→ Assigned task
Once you find the line with "tax: 19% = 19.42 -> 19% = 19.00" in the data that follows, repeat it and every line after it exactly, through the line with "net: 5152.85 -> 6177.24".

---------- Material shown ----------

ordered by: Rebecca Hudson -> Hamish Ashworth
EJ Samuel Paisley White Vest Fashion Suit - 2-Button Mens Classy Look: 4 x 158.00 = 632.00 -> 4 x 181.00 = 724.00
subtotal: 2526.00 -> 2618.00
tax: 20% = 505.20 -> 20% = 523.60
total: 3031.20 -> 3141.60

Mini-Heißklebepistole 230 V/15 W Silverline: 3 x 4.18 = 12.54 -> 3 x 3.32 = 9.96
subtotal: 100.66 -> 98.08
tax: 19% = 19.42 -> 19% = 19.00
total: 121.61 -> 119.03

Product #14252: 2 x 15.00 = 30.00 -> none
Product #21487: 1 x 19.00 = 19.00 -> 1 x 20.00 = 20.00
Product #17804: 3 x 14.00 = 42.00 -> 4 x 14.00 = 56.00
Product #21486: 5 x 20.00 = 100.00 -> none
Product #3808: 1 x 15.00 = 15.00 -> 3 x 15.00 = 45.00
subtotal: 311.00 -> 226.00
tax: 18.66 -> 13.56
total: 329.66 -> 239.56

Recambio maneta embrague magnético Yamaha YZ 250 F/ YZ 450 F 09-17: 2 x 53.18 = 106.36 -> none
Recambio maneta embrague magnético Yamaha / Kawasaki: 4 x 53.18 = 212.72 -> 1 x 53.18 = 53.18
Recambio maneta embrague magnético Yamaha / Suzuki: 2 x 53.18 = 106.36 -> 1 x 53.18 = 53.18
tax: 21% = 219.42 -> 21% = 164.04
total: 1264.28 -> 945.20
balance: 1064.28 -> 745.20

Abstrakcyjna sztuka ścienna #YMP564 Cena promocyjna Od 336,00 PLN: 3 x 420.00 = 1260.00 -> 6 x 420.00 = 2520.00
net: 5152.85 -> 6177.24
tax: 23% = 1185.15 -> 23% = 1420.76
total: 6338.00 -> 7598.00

----------

→ Exercise solution
tax: 19% = 19.42 -> 19% = 19.00
total: 121.61 -> 119.03

Product #14252: 2 x 15.00 = 30.00 -> none
Product #21487: 1 x 19.00 = 19.00 -> 1 x 20.00 = 20.00
Product #17804: 3 x 14.00 = 42.00 -> 4 x 14.00 = 56.00
Product #21486: 5 x 20.00 = 100.00 -> none
Product #3808: 1 x 15.00 = 15.00 -> 3 x 15.00 = 45.00
subtotal: 311.00 -> 226.00
tax: 18.66 -> 13.56
total: 329.66 -> 239.56

Recambio maneta embrague magnético Yamaha YZ 250 F/ YZ 450 F 09-17: 2 x 53.18 = 106.36 -> none
Recambio maneta embrague magnético Yamaha / Kawasaki: 4 x 53.18 = 212.72 -> 1 x 53.18 = 53.18
Recambio maneta embrague magnético Yamaha / Suzuki: 2 x 53.18 = 106.36 -> 1 x 53.18 = 53.18
tax: 21% = 219.42 -> 21% = 164.04
total: 1264.28 -> 945.20
balance: 1064.28 -> 745.20

Abstrakcyjna sztuka ścienna #YMP564 Cena promocyjna Od 336,00 PLN: 3 x 420.00 = 1260.00 -> 6 x 420.00 = 2520.00
net: 5152.85 -> 6177.24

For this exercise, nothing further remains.